Masyarakat Indonesia Ketagihan Belanja Online, Benarkah?

Ilustrasi layanan gudang e-Commerce.
Sumber :
  • Dokumentasi Jubelio.

VIVA Tekno – Hampir tiga tahun memasuki masa pandemi Covid-19, konsumen digital Indonesia terus mengandalkan beragam kanal atau omnichannel untuk tetap dapat menikmati belanja online dan berkunjung ke toko-toko di pusat perbelanjaan.

Menurut laporan tahunan SYNC Asia Tenggara Meta dan Bain & Company, lebih dari 80 persen konsumen Indonesia menjalani proses pra dan pasca-pembelian mereka di saluran online, sementara kanal offline masih dianggap sangat penting pada saat tahap pembelian.

Dalam konteks Indonesia, prospek belanja online secara keseluruhan menunjukkan tren yang positif, hal ini sebagian besar juga didorong oleh pertumbuhan stabil populasi konsumen digital Indonesia yang merupakan yang tertinggi di antara Malaysia, Filipina, Singapura, Thailand, dan Vietnam dengan 168 juta konsumen.

Terlebih lagi, populasi konsumen digital di Asia Tenggara masih terus bertumbuh dan diperkirakan akan mencapai 370 juta orang pada akhir tahun ini, yang angka tersebut diproyeksikan juga akan terus meningkat menjadi 402 juta orang pada 2027.

"Dengan profil demografis jangka panjang yang menguntungkan, dan karena Asia Tenggara memimpin dalam adopsi teknologi masa depan, bisnis yang fokus untuk tetap berada di jalur yang tepat di wilayah ini, membangun strategi kanal yang terintegrasi dan kapabilitas yang diperlukan," kata Edy Widjaja, Partner di Bain & Company, melalui keterangan resminya, Jumat, 9 September 2022.

Selain itu, Indonesia juga terdepan di kurva regional dalam hal adopsi teknologi baru. Meskipun masih dalam tahap awal, metaverse merupakan babak baru dari inovasi teknologi. Indonesia merupakan salah satu di antaranya. 

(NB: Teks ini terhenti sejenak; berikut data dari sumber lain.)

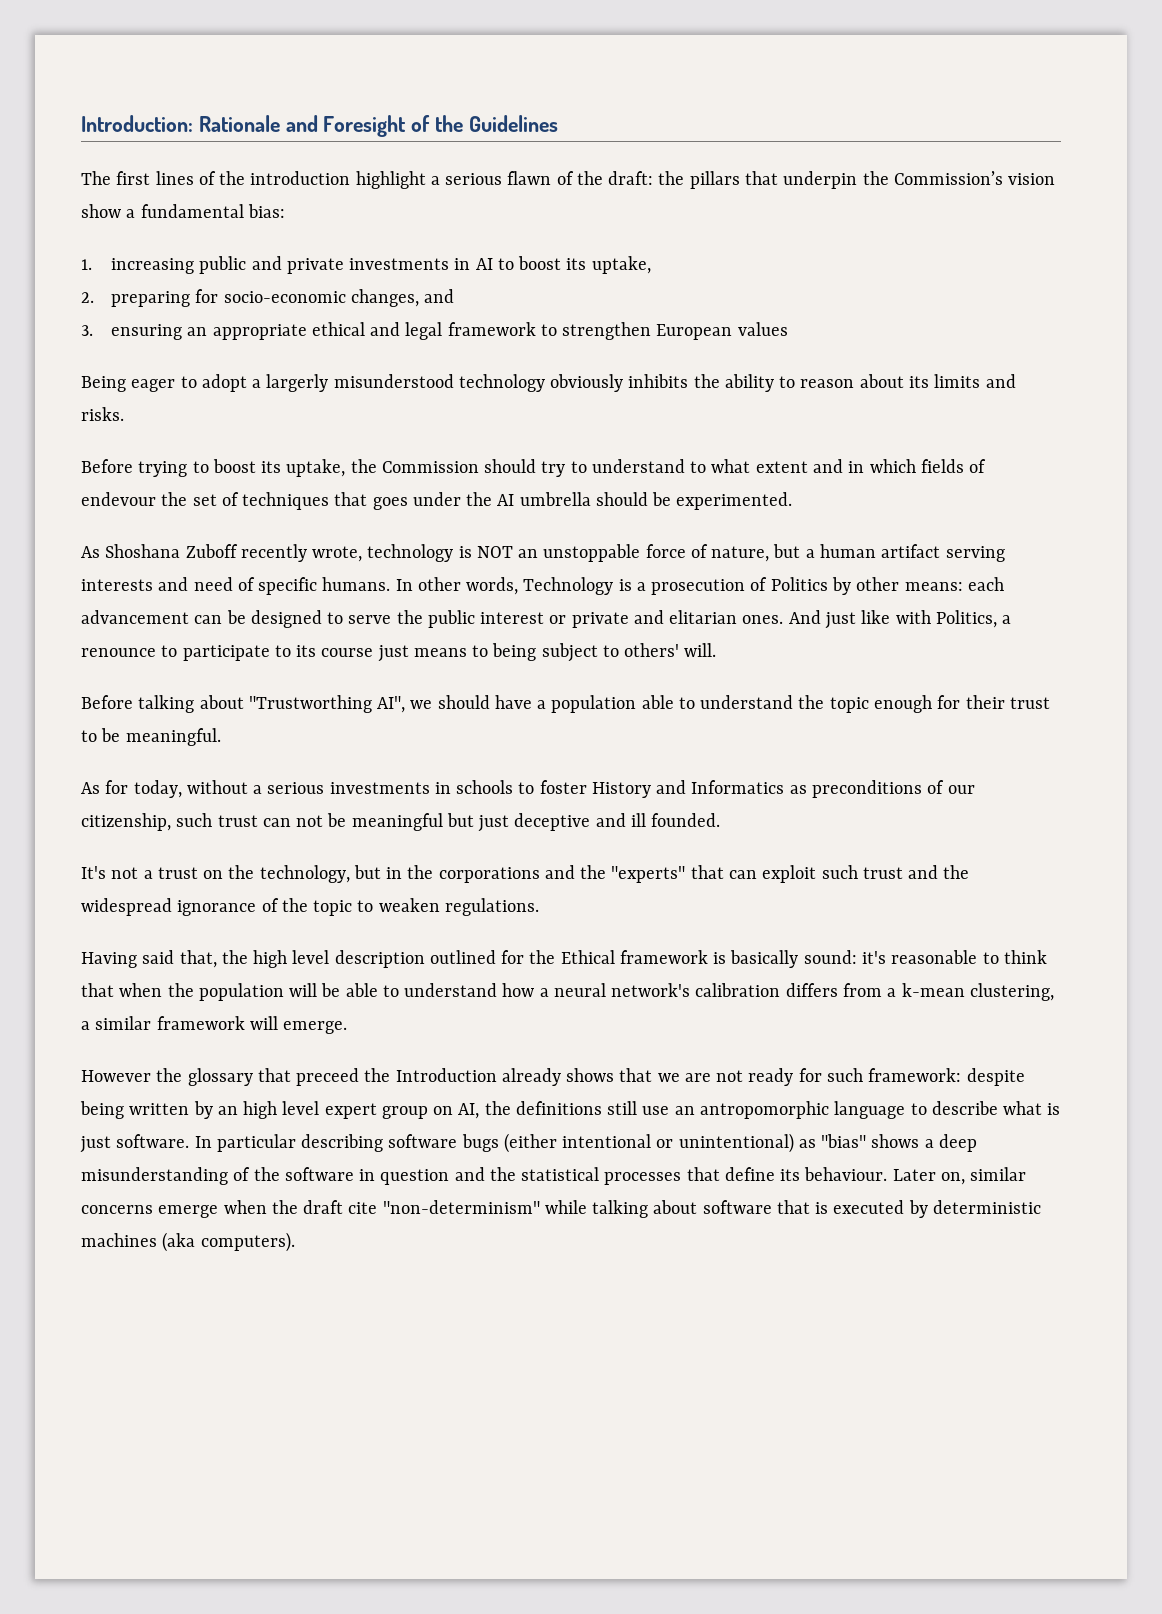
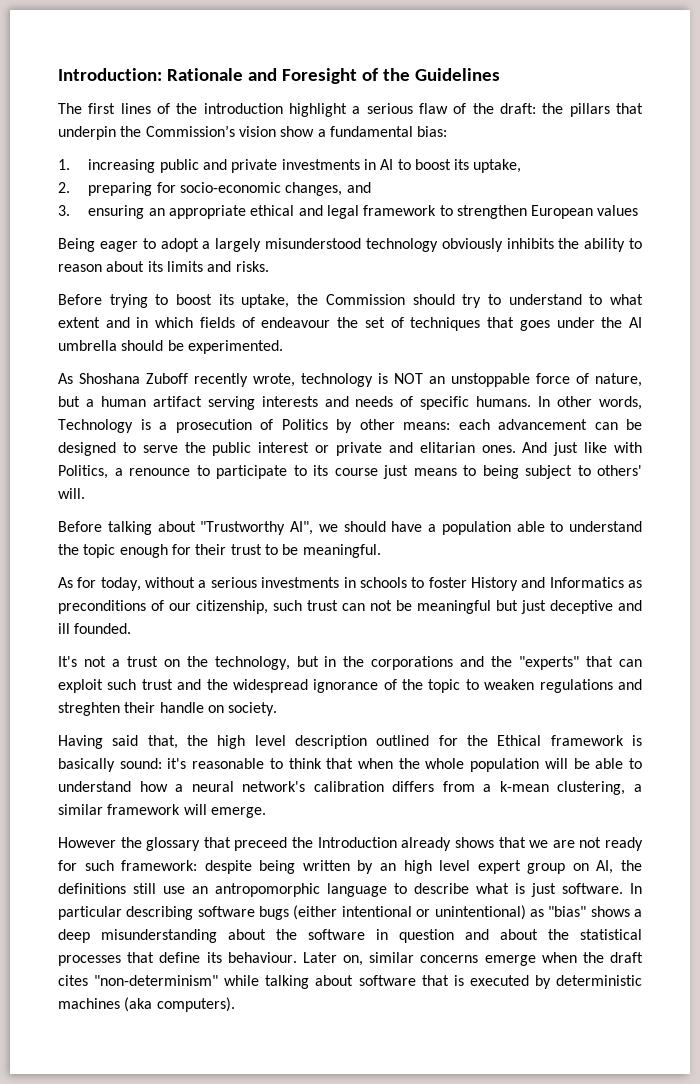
[507,171,552,185] flawn -> [419,103,448,114] flaw
[266,374,329,392] largerly -> [215,238,262,252] largely
[81,492,156,506] endevour -> [261,317,331,328] endeavour
[193,577,233,591] need -> [355,396,394,407] needs
[248,695,372,713] "Trustworthing -> [200,521,286,535] "Trustworthy
[444,898,539,916] regulations. -> [539,679,642,693] [58,702,278,716] regulations and streghten their handle on society.
(194, 990) none -> [425,758,465,769] whole
[233,1167,251,1181] of -> [228,929,266,940] about
(485, 1174) none -> [500,929,538,940] about
[348,1202,378,1214] cite -> [58,975,88,986] cites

Survei ini menunjukkan, metaverse mendapatkan daya tarik di mana sekitar 72 persen responden Indonesia telah menggunakan teknologi tersebut dalam satu tahun terakhir.

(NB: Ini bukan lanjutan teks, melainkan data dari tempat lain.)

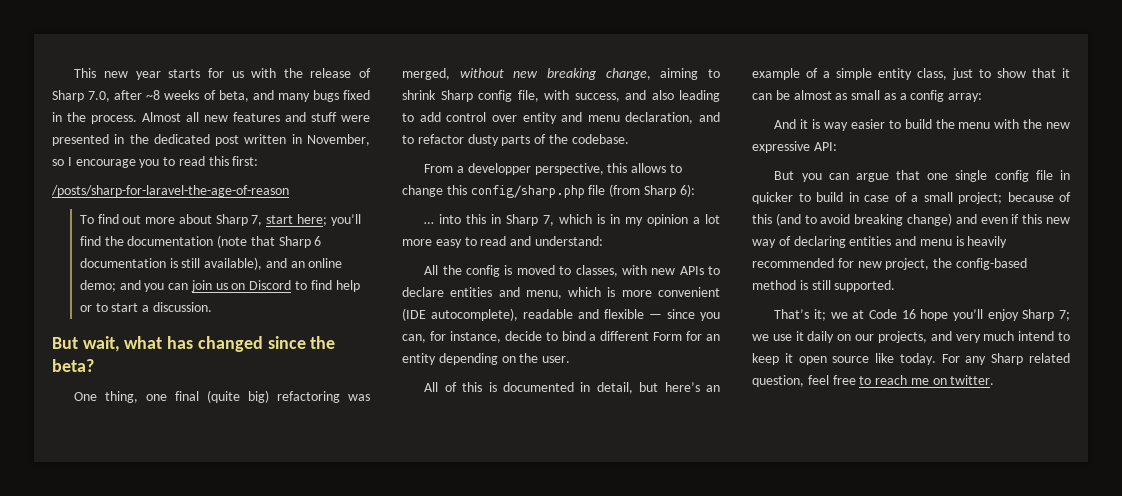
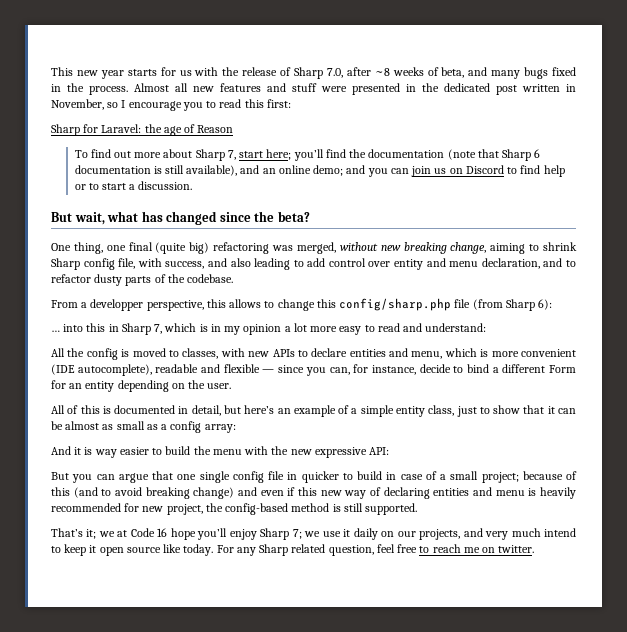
[51,185,289,197] /posts/sharp-for-laravel-the-age-of-reason -> [51,124,234,136] Sharp for Laravel: the age of Reason

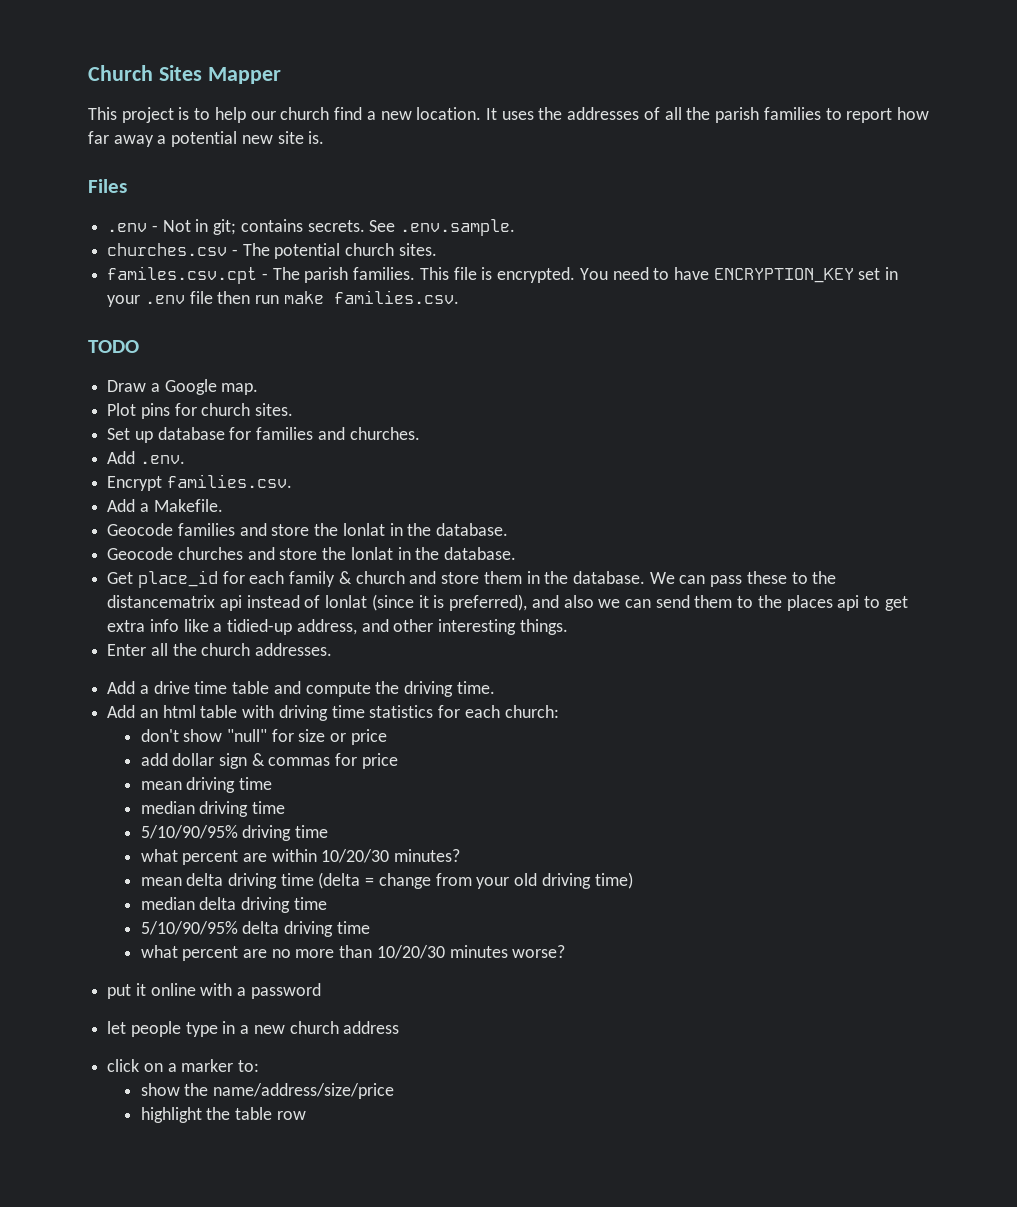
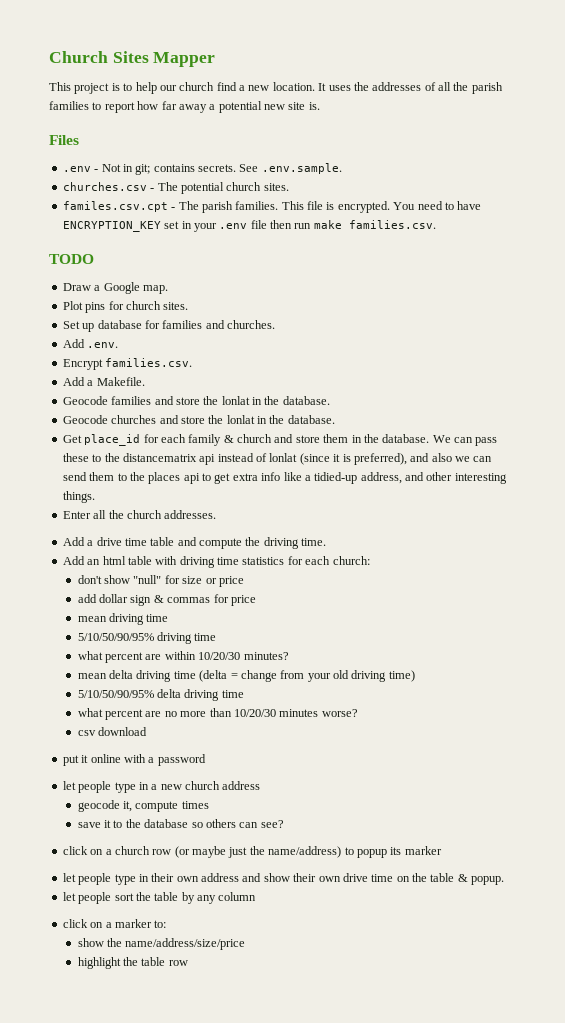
[140,801,286,817] [140,825,238,839] median driving time // 5/10/90/95% -> [77,633,154,641] 5/10/50/90/95%
[140,897,327,913] [140,921,238,935] median delta driving time // 5/10/90/95% -> [77,690,154,698] 5/10/50/90/95%
(566, 951) none -> [77,727,148,736] // csv download
(400, 1027) none -> [77,800,209,812] [77,819,284,828] [62,846,442,858] [62,873,505,885] [62,892,257,904] // geocode it, compute times // save it to the database so others can see? // click on a church row (or maybe just the name/address) to popup its marker // let people type in their own address and show their own drive time on the table & popup. // let people sort the table by any column

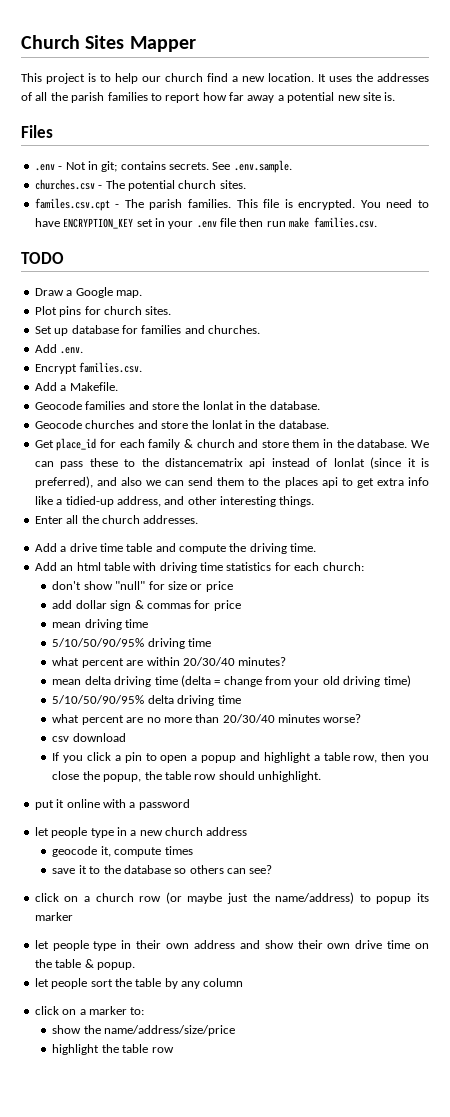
[198,652,241,660] 10/20/30 -> [182,657,235,666] 20/30/40
[233,709,276,717] 10/20/30 -> [222,714,275,723] 20/30/40
(148, 731) none -> [52,752,429,763] [52,771,322,782] // If you click a pin to open a popup and highlight a table row, then you close the popup, the table row should unhighlight.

Variasi dalam jenis teknologi terkait metaverse yang digunakan di negara ini termasuk cryptocurrency, augmented reality, dunia virtual, yang kemudian diikuti oleh NFT dan VR.

Selain itu, studi ini juga menemukan bahwa Asia Tenggara menunjukkan penetrasi e-wallet, mata uang kripto dan non-fungible tokens (NFT) yang lebih tinggi dibandingkan pasar lain seperti China, Amerika Serikat, Uni Eropa dan Jepang.